I have a list of xy coordinates as lists:
print(xy[0:10])
[[104.44464000013596, 21.900339999891116],
[9.574480000151937, 0.32839999976022227],
[9.932610000251373, 0.19092000005798582],
[9.821009999711748, 0.26556000039374794],
[9.877130000349268, -0.6701499997226392],
[149.51198999973872, -28.469329999879562],
[149.35872999988965, -28.684280000021943],
[9.859010000211413, -0.03293000041912819],
[9.38918000035676, -0.9979400000309511],
[77.35380000007001, 32.926530000359264]]
Shown here are the first 10, but I have ~100,000 coordinate pairs in my list.
I would like to remove all duplicate lists from this list, but efficiently. As an easier to comprehend example, I would like to create a function remove_dupes
that produces the following result:
a = [[1, 2], [3, 4], [5, 6], [1, 2], [1, 2], [8, 9], [3, 4]]
b = remove_dupes(a)
print(b)
b = [[5, 6], [8 ,9]]
Please note that order is important to preserve.

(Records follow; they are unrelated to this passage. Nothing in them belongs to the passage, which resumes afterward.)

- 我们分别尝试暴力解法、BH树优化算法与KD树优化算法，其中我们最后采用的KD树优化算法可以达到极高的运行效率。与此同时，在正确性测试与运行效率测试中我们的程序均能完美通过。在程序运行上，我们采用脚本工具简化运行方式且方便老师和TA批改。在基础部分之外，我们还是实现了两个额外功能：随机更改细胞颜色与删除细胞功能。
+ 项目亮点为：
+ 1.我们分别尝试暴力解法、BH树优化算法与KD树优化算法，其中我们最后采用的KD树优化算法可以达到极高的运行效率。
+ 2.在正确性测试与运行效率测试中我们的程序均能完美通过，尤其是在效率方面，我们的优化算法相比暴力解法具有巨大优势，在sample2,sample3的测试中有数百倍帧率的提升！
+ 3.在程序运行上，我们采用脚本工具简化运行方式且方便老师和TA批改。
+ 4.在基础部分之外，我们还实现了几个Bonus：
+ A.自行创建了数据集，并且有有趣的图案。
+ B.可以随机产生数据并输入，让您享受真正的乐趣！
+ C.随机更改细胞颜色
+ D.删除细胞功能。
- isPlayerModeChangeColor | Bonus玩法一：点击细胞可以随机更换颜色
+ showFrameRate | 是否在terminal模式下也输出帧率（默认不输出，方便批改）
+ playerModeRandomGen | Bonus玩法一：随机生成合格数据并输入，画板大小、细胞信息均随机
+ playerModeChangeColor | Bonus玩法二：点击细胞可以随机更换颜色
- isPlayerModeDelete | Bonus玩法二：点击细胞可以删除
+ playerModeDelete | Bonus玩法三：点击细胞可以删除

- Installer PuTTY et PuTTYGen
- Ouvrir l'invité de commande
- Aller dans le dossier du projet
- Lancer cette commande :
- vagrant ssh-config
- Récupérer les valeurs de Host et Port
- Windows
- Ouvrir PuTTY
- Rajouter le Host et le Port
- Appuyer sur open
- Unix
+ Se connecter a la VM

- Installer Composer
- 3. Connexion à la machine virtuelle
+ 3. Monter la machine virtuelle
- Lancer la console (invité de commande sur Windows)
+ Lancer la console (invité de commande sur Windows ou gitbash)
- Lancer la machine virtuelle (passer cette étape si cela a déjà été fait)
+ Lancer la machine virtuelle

However, because I have such a large list, I find using the .count() method and iterating through the list to be too time-consuming. I also tried various tricks with set() and numpy's unique function.
Here is the fastest version I could come up with:
xy = [[x1,y1], [x2,y2], ... [xn, yn]]
def remove_dupes(xy):
xy = [tuple(p) for p in xy] # Tupelize coordinates list for hashing
p_hash = [hash(tuple(p)) for p in xy] # Hash each coordinate-pair list to a single value
counts = Counter(p_hash) # Get counts (dictionary) for each unique hash value
p_remove = [key for (key, value) in counts.items() if value > 1] # Store keys with count > 1
p_hash = np.array(p_hash) # Cast from list to numpy array
remove = np.zeros((len(xy),1), dtype=np.bool) # Initialize storage
for p in p_remove: # Loop through each non-unique hash and set all the indices where it appears to True // Most time-consuming portion
remove[np.where(p==p_hash)[0]] = True
xy = np.array(xy) # Cast back to numpy array for indexing
xy = xy[remove.flat==False, :] # Keep only the non-duplicates
return xy
This takes ~2 seconds for ~100,000 values (and would take longer if there are more duplicate pairs, triples, etc.). What bothers me is that there are functions like numpy.unique() that return counts and indices in fractions of a second, yet I can't figure out how to conform their outputs to solve this problem. I looked through a couple-dozen other Stackexchange posts that were similar, but I found nothing that was both efficient and elegant. Does anyone have any suggestions for a much more elegant way of solving this than I've presented here?
EDIT:
I've received two answers that provide the correct result (and preserve order). RafaelC provided a Pandas option, and DYZ provided a Counter option. I am not that familiar with how to properly time things, but I ran both for 100 iterations (on the same data) with the following results (using time.time())
Pandas: 13.02 sec
Counter: 28.15 sec
I am not sure why the Pandas implementation is faster; one difference is that the Pandas solution returns tuples (which is OK), so I tried the Counter solution without conversion back to lists and it was still 25 seconds.